## Task brief
Everything from the line holding "text: 17.07.16 ->" to the last line of the material below must be retyped exactly, minus any pictures.

──────────

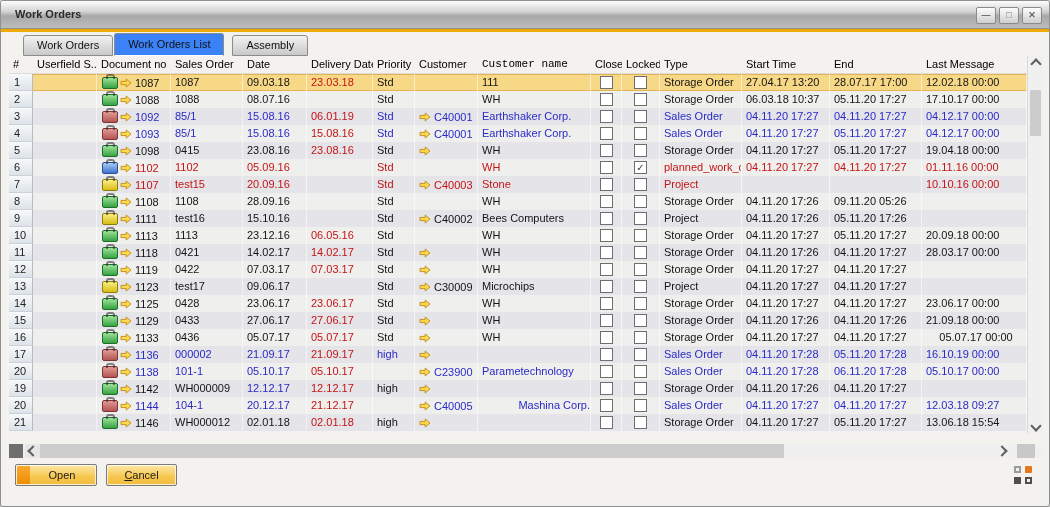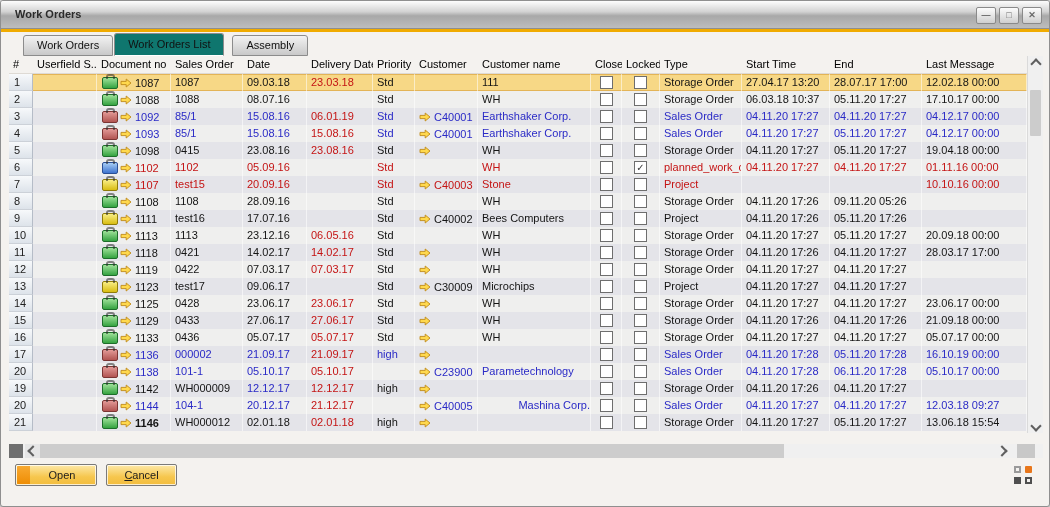"Work Orders List" .tab.active { background: #0f766e -> #3b82f6 }
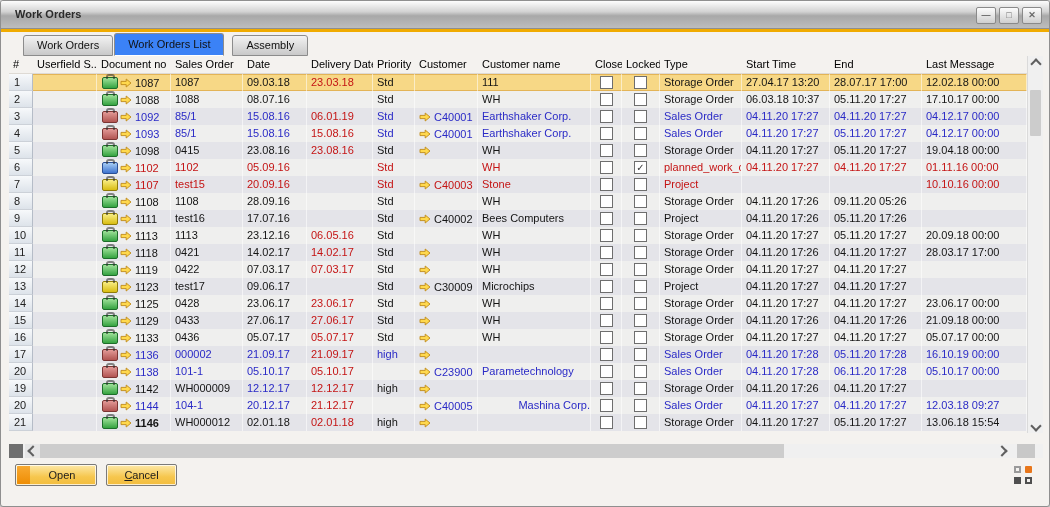"Customer name" div.hcell { font-family: none -> Liberation Mono, monospace }
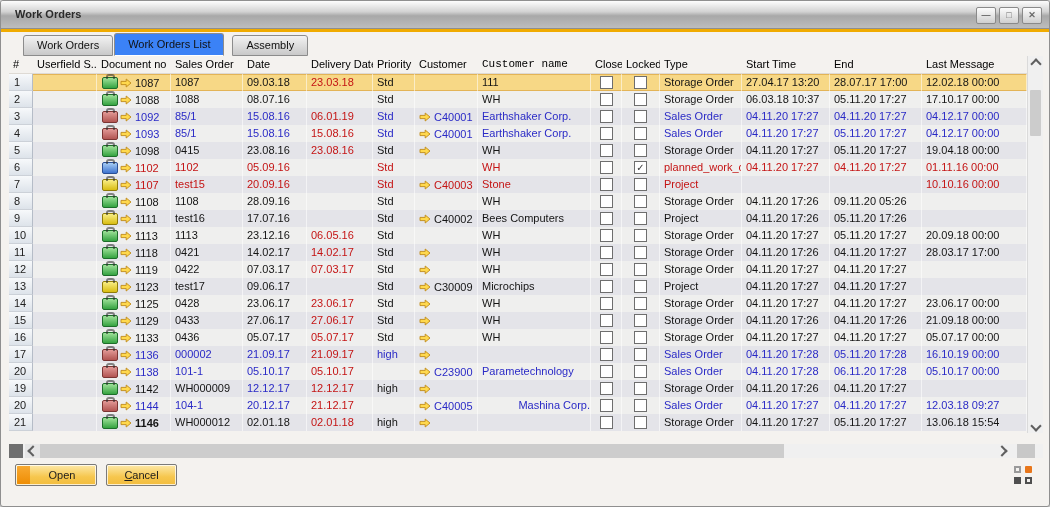"17.07.16" div.tcell { text: 17.07.16 -> 15.10.16 }
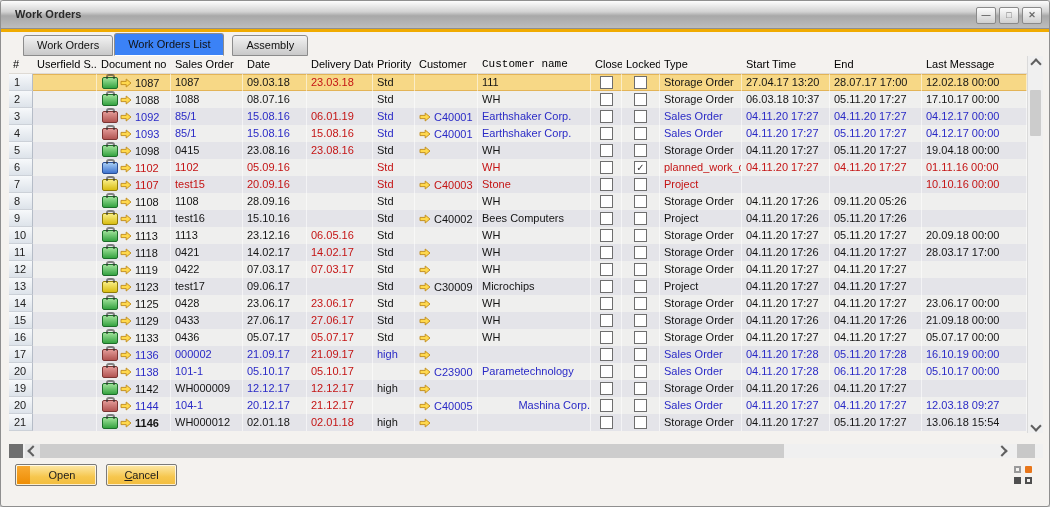"28.03.17 17:00" div.tcell { text: 17:00 -> 00:00 }
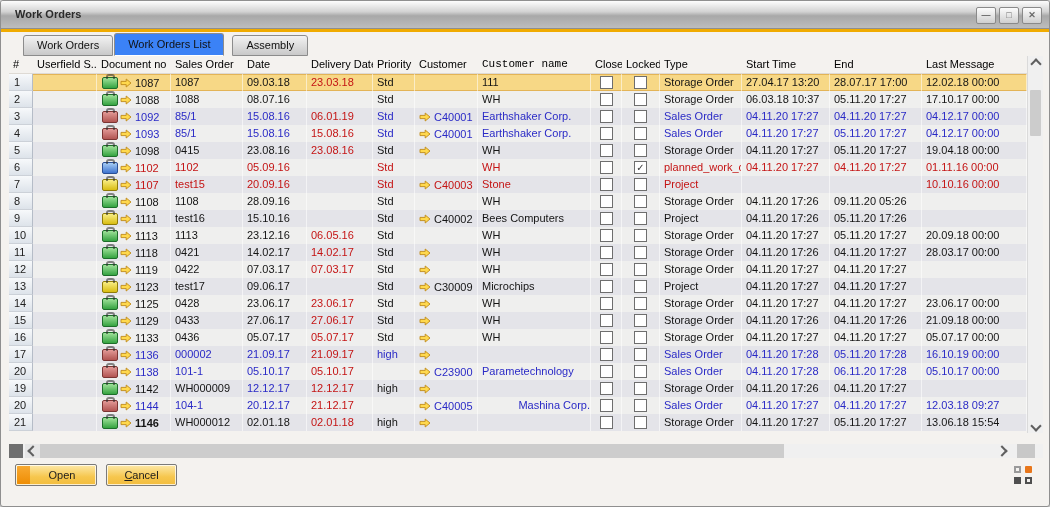"05.07.17 00:00" div.tcell { text-align: none -> center }
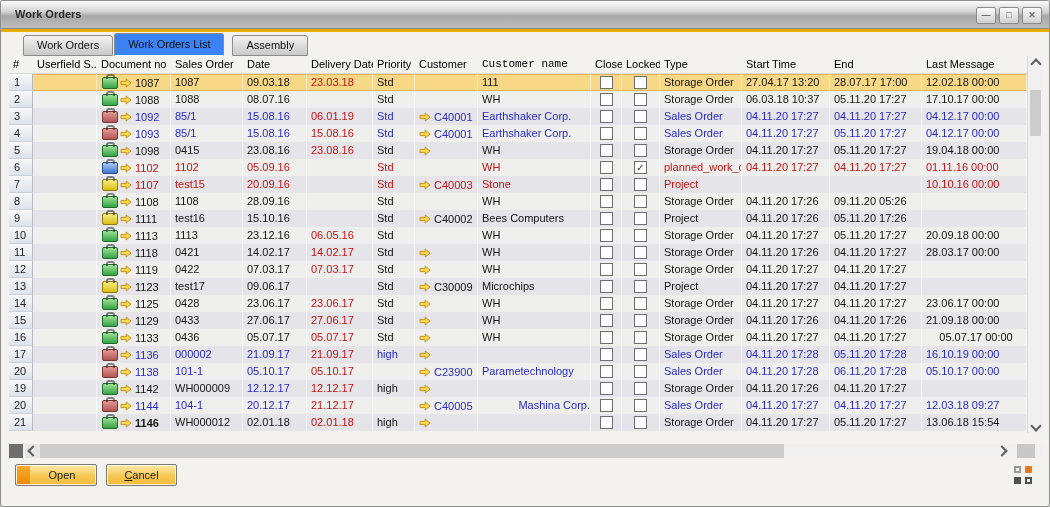"1146" div.tcell { font-weight: bold -> none }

──────────

## Response to this exercise
"17.07.16" div.tcell { text: 17.07.16 -> 15.10.16 }
"28.03.17 17:00" div.tcell { text: 17:00 -> 00:00 }
"05.07.17 00:00" div.tcell { text-align: none -> center }
"1146" div.tcell { font-weight: bold -> none }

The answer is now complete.